Достав мобильник, он пару секунд вглядывался в темный экранчик, затем нахмурился и убрал телефон.
«Совсем батарея дохлая стала. Стипендию получу – и надо новый аппарат покупать», – решил Серов и огляделся.
В коридоре поликлиники было на удивление немноголюдно. Только у соседнего кабинета сидели три старушки и с видом светских тусовщиц азартно перемывали кости врачам, политикам, артистам и соседям.

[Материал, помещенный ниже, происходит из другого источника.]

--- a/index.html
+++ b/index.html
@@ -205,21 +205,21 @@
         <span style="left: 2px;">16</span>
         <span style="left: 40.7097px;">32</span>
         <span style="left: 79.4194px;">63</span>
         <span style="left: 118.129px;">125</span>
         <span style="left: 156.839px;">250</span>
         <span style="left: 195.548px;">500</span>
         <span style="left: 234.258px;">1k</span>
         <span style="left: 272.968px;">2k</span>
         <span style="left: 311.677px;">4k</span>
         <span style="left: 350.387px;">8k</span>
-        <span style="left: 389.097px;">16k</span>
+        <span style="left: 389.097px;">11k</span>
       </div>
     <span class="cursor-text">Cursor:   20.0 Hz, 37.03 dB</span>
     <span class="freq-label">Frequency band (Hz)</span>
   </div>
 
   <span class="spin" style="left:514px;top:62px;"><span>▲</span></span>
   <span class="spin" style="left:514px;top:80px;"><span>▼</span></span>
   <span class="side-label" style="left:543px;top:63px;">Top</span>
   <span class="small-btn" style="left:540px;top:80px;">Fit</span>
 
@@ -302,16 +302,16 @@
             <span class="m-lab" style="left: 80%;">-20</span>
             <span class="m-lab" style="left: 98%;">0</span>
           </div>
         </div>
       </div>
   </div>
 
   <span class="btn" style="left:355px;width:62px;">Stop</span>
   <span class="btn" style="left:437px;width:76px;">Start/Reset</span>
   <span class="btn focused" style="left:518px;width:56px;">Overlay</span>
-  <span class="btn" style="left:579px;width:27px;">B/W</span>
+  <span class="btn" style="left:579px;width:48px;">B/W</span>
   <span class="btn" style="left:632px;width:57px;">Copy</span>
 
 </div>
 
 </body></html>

Макс усмехнулся и закинул ногу на ногу, наблюдая за бабками. Он давно заметил, что они ходят по поликлиникам не столько лечиться, сколько поболтать. В этих стенах старушки полноправные хозяева: чуть что не так – сразу скандал.

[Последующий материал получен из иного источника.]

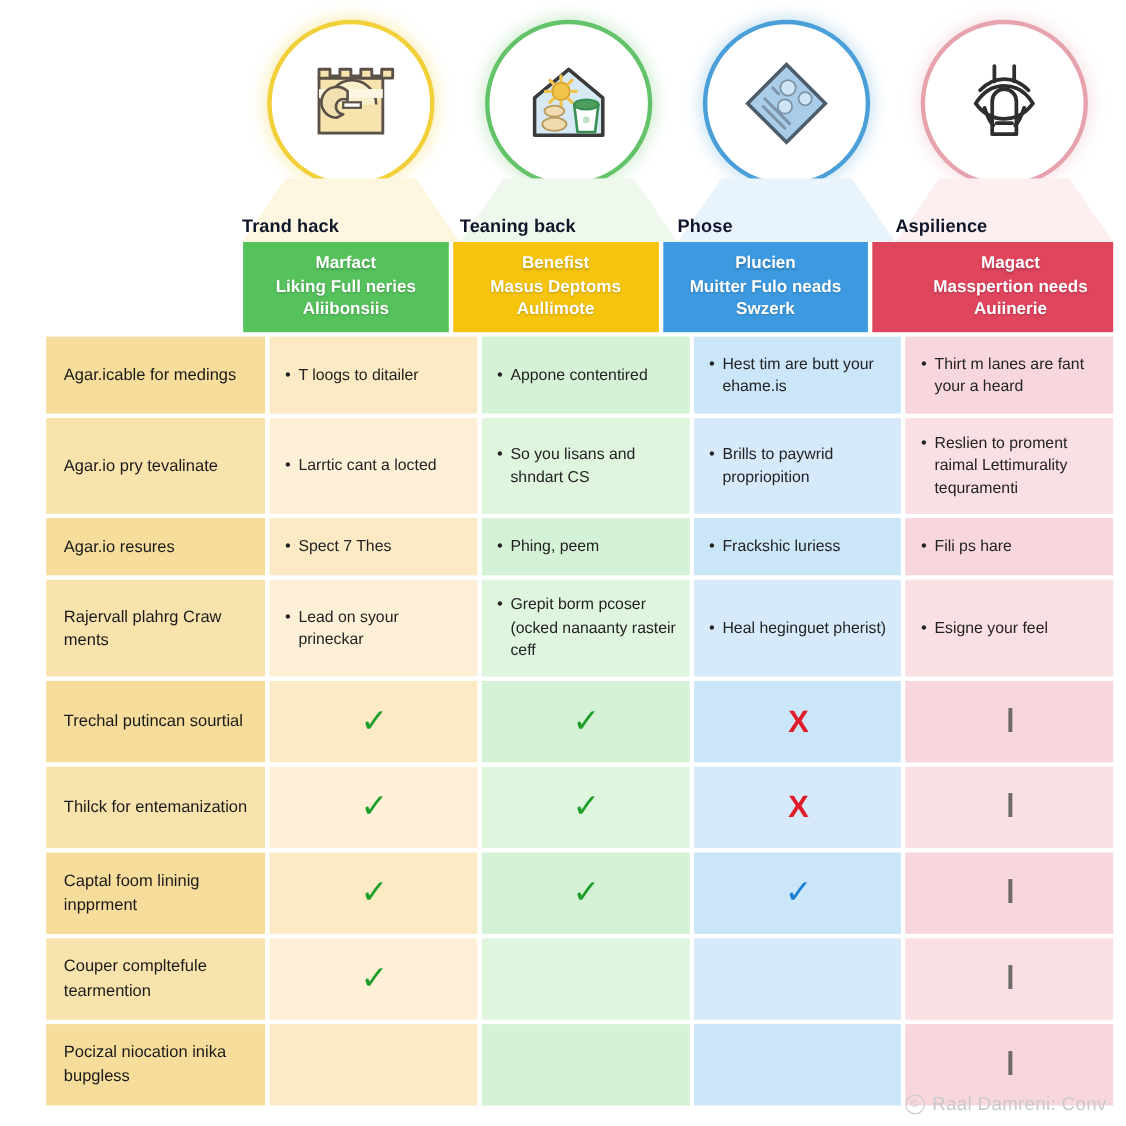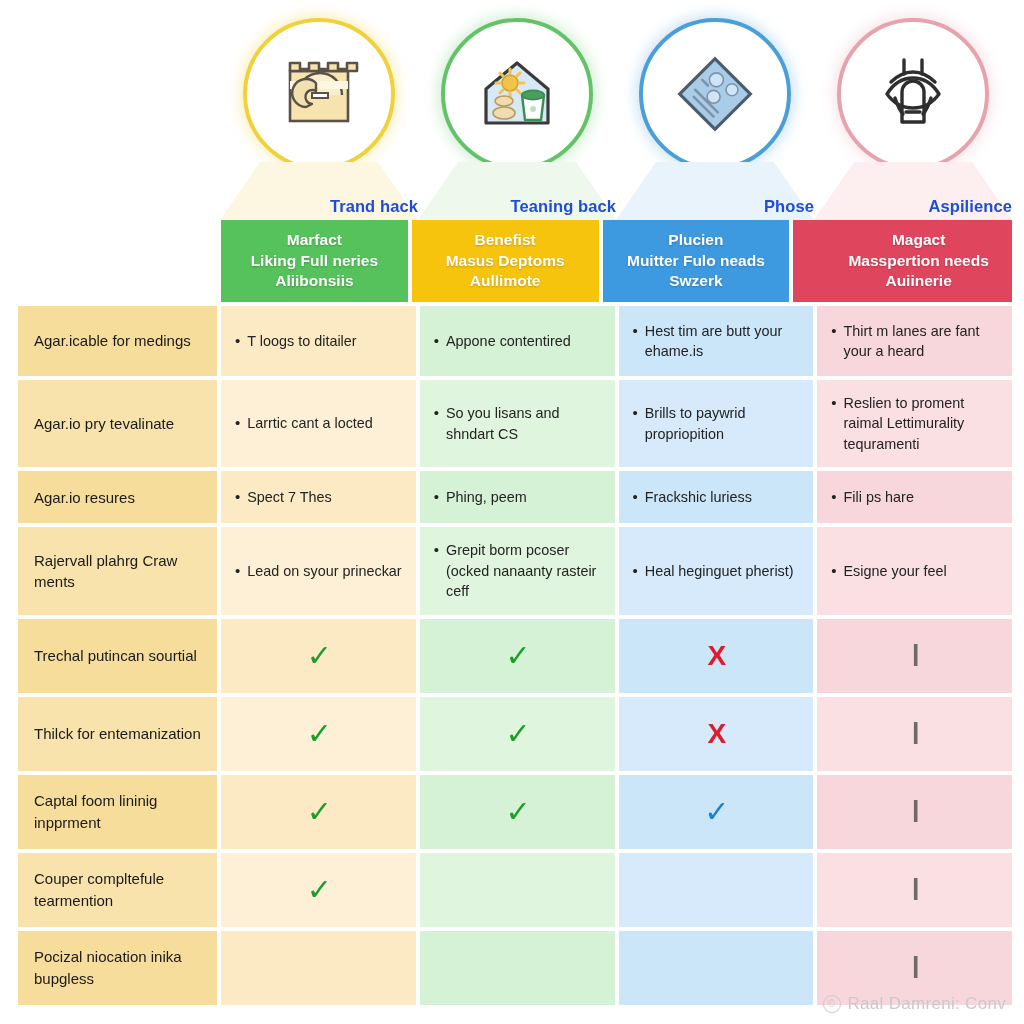--- a/index.html
+++ b/index.html
@@ -24,22 +24,22 @@
   .ic-y{border:4px solid #f2d03a;box-shadow:0 0 14px 3px rgba(242,208,58,.35);}
   .ic-g{border:4px solid #63c368;box-shadow:0 0 14px 3px rgba(99,195,104,.30);}
   .ic-b{border:4px solid #4b9fd8;box-shadow:0 0 14px 3px rgba(75,159,216,.30);}
   .ic-r{border:4px solid #e6a3ad;box-shadow:0 0 14px 3px rgba(230,163,173,.30);}
 
   
   .funnel-row{position:absolute;left:220px;top:162px;width:792px;height:58px;display:flex;}
   .funnel-cell{flex:1 1 0;position:relative;}
   .funnel-shape{position:absolute;left:0;right:0;top:0;bottom:0;}
   .funnel-label{
-    position:absolute;left:0;right:0;bottom:4px;text-align:right;
-    font-size:16.5px;font-weight:bold;color:#1d4ed8;letter-spacing:.1px;
+    position:absolute;left:0;right:0;bottom:4px;text-align:left;
+    font-size:16.5px;font-weight:bold;color:#0f172a;letter-spacing:.1px;
   }
 
   
   .grid{position:absolute;left:18px;top:220px;width:994px;}
   .row{display:flex;align-items:stretch;margin-bottom:4px;}
   .cell-label{
     width:199px;flex:0 0 199px;
     padding:13px 14px 13px 16px;box-sizing:border-box;
     font-size:15px;line-height:1.42;color:#1a1a1a;
     display:flex;align-items:center;
@@ -71,21 +71,21 @@
 
   
   .t-y{background:#fbeac3;}
   .t-g{background:#d6f2d6;}
   .t-b{background:#cbe5f9;}
   .t-r{background:#f8d7dc;}
   .t-y.alt{background:#fdf0d7;}
   .t-g.alt{background:#e0f5de;}
   .t-b.alt{background:#d6eafb;}
   .t-r.alt{background:#fadfe3;}
-  .lab-y{background:#f7dd9b;}
+  .lab-y{background:#f7dd9b;margin-left:24px;}
   .lab-y.alt{background:#f9e3ad;}
 
   
   .mark{font-size:30px;line-height:1;font-weight:bold;}
   .mk-check-green{color:#1d9e29;}
   .mk-check-blue{color:#1b7fd4;}
   .mk-x-red{color:#e01b2a;font-size:28px;}
   .mk-tilde{color:#6e6a66;}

Поэтому Серов старался как можно реже бегать по врачам. Но на сей раз без помощи было не обойтись.
За каким только чертом он потащился со Жгутом в чебуречную? Знал ведь, что дрянь, которую там лепят, могут переварить только бомжи да такие скупердяи, как одногруппник Сева Жгутов. Знал, но все равно пошел – до следующей пары оставалось сорок минут, желудок слипался от голода, а на обед в студенческой кафешке не хватало.
Чебуреки взбунтовались через несколько часов. Полночи Макс простоял на четвереньках перед унитазом, наутро поднялась температура, и пришлось вызывать врача. Неделю он провалялся дома, хлебая бульон и слушая обиженное бурчание желудка.
Но молодой организм быстро шел на поправку, и сейчас Серов ждал участковую. Оставалось лишь заверить, что все отлично, что больше никаких чебуреков сомнительного происхождения и качества он пробовать не будет, – и можно возвращаться к учебе.
«А наверстывать придется дай Боже», – размышлял Макс, барабаня пальцами по бордовому дерматину пуфика. Он уже представлял кровожадный взгляд госпожи Бужинской – заведующей кафедрой живописи, имеющей поразительное сходство с обиженным жизнью бульдогом. Да, работой она завалит по уши, стерва такая!
Справа послышался металлический лязг. Макс обернулся и увидел в конце коридора высокую, чуть ссутуленную фигуру в мятом синем халате. Штанины широких коричневых брюк были подвернуты, но все равно подметали пол, наполовину скрывая розовые шлепанцы. Уборщик стоял к Серову спиной, и тот видел давно не мытые, седеющие волосы, собранные в хвост.
«Странный тип, – подумал Макс. – Вон какой здоровый, устроился бы грузчиком. Все лучше, чем полы в поликлинике мыть».
Уборщик окунул швабру в ведро и стал ворочать белой пластиковой ручкой, будто что-то размешивал. Макс с любопытством разглядывал «странного типа», прикидывая, сколько тому лет.